Welcome to the HOF, Gorrin!

After playing this one for 15 hours and winning in the early 1900's I got to say the dutch are now my favourite civ for any map where the ocean plays a part. The ub and uu are just awesome. Beelining astro gives you a 6 str ship which will decimate the fleets of caravels while transporting your army for early intercontinital wars. and turning your costal cottaged cites into production monsters with the dike and UniSuf is just great. I reckon i can improve quite alot on my finish date but as it took so long to complete wont be trying for a month or 2 :). As a side note i noticed i wasnt getting charged for colonial maintainence, is this a result of turning of vassels?.

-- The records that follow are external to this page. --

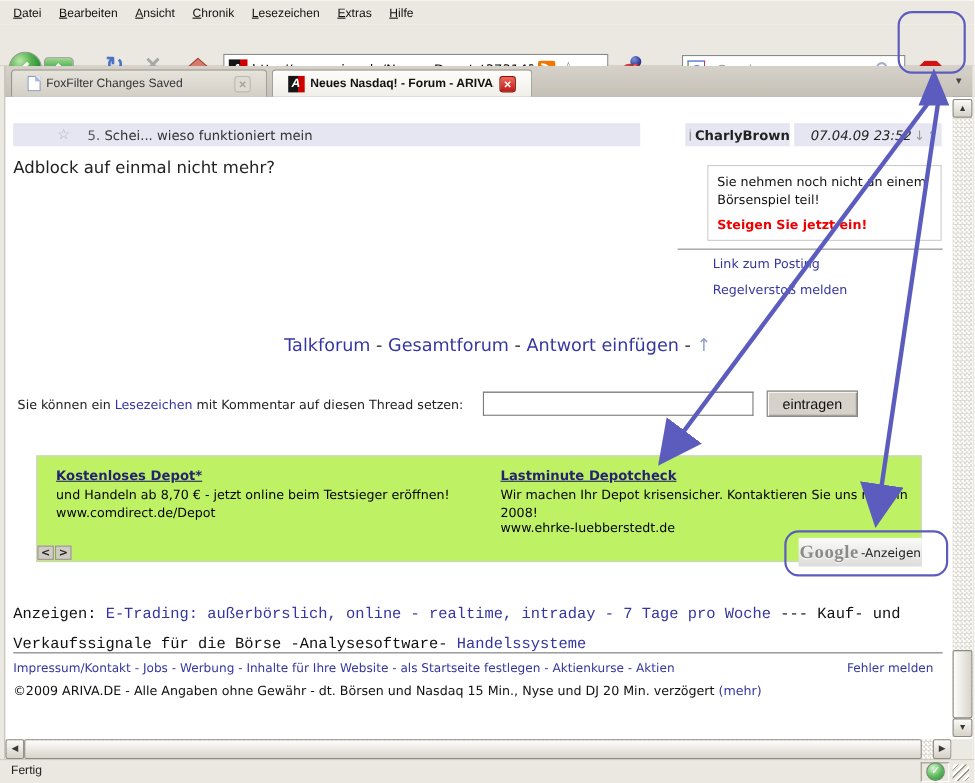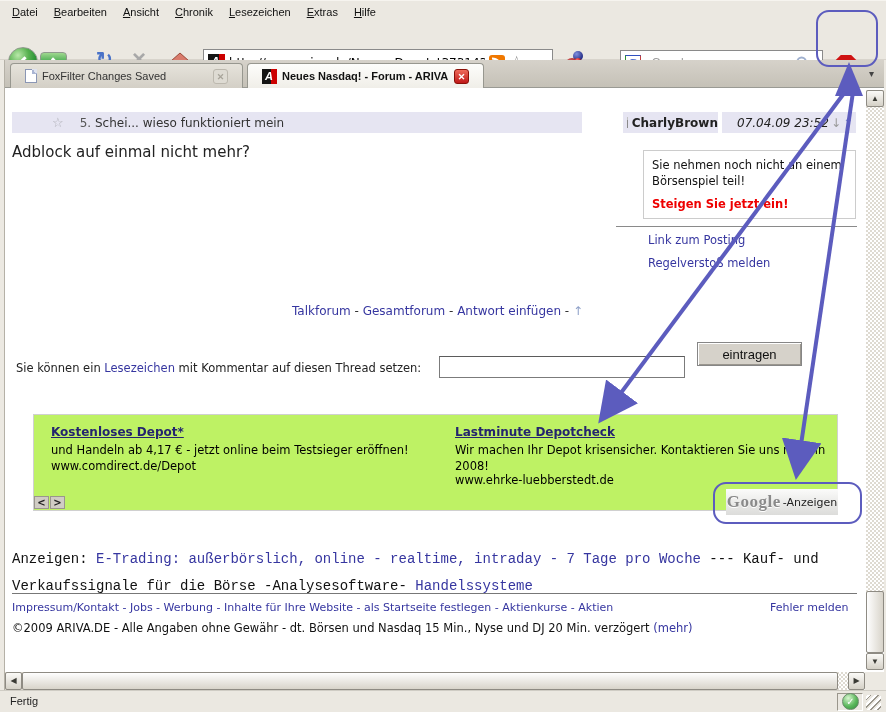--- a/index.html
+++ b/index.html
@@ -228,33 +228,33 @@
   <div class="abs" style="left:12px; top:143px; font-size:15px; color:#222;">Adblock auf einmal nicht mehr?</div>
 
   <div class="abs game-box">
     <div>Sie nehmen noch nicht an einem Börsenspiel teil!</div>
     <div class="cta">Steigen Sie jetzt ein!</div>
   </div>
   <div class="abs" style="left:616px; top:226px; width:241px; height:1px; background:#8a8a8a;"></div>
   <div class="abs page-link" style="left:648px; top:233px; font-size:11.5px;">Link zum Posting</div>
   <div class="abs page-link" style="left:648px; top:256px; font-size:11.5px;">Regelverstoß melden</div>
 
-  <div class="abs" style="left:15px; top:304px; width:845px; text-align:center; font-size:12px;">
+  <div class="abs" style="left:30px; top:304px; width:845px; text-align:center; font-size:16px;">
     <span class="page-link">Talkforum</span><span class="sep"> - </span><span class="page-link">Gesamtforum</span><span class="sep"> - </span><span class="page-link">Antwort einfügen</span><span class="sep"> - </span><span style="color:#8ea0c8;">↑</span>
   </div>
 
   <div class="abs" style="left:16px; top:361px; font-size:11.5px; white-space:nowrap;">
     <span>Sie können ein </span><span class="page-link">Lesezeichen</span><span> mit Kommentar auf diesen Thread setzen:</span>
   </div>
   <input class="abs input-sunken" style="left: 439px; top: 356px; width: 246px; height: 22px;">
-  <button class="abs btn-classic" style="left:697px; top:342px; width:105px; height:24px;">eintragen</button>
+  <button class="abs btn-classic" style="left:697px; top:355px; width:83px; height:24px;">eintragen</button>
 
   <div class="abs adbox">
     <div class="abs ad-title" style="left:17px; top:10px;">Kostenloses Depot*</div>
-    <div class="abs ad-body" style="left:17px; top:28px; width:395px;">und Handeln ab 4,17 € - jetzt online beim Testsieger eröffnen!</div>
+    <div class="abs ad-body" style="left:17px; top:28px; width:395px;">und Handeln ab 8,70 € - jetzt online beim Testsieger eröffnen!</div>
     <div class="abs ad-body green-url" style="left:17px; top:44px;">www.comdirect.de/Depot</div>
 
     <div class="abs ad-title" style="left:421px; top:10px;">Lastminute Depotcheck</div>
     <div class="abs ad-body" style="left:421px; top:28px; width:372px; line-height:1.35;">Wir machen Ihr Depot krisensicher. Kontaktieren Sie uns noch in 2008!</div>
     <div class="abs ad-body green-url" style="left:421px; top:58px;">www.ehrke-luebberstedt.de</div>
 
     <button class="abs mini-btn" style="left:0; top:81px;">&lt;</button>
     <button class="abs mini-btn" style="left:16px; top:81px;">&gt;</button>
   </div>
   <div class="abs google-badge">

Thanks for the strategy tips.

Looks like this will be easier than I thought. I may play this one sooner than I suggested in the HOF Challenge II Series thread. (It may be the fifth Game in series (or earlier) that I play instead of the sixth Game as I originally planned.) It will be great fun at Deity level. I'll be adding 3-7 AI Leaders to the 10 required AI Leaders. 13-14 Opponents are sufficient to bring the Land Domination threshold down to just 51%. It shouldn't take too long to get that. Eliminating 7 AI Leaders should suffice with a bit of Settler spamming plus Culture spamming.

The Deity Huge Epic record of 1752 AD is unlikely to remain intact. My apologies to WastinTime in advance. ;)

Sun Tzu Wu
 
(Major hint) Snaky Continents
- 17 opponents to reduce domination percentage to 51
- Try to get a PH start (1 move is OK) and a 3H adjacent tile and warrior rush 2-3 civs. - With this jump start focus goes to Astronomy and Rifling.
- East Indiaman and Rifleman allows direct attacks from the sea. Use some Cavalery to get the inland cities
- Try to focus only on military production (which I never can)
- have patience
- (complete kill) before attacking check how much cities the opponent has. After capturing the last city and you don't see the last unit(s) immediately make peace. As soon as the remaining units appear somewhere send a "killer" towards it. Repeat if necessary.
 
OK... I managed this one just fine. Probably because I was able to eliminate a lot of AI very early and was able to win before 1000AD, so I avoided the computer graphics overload crash.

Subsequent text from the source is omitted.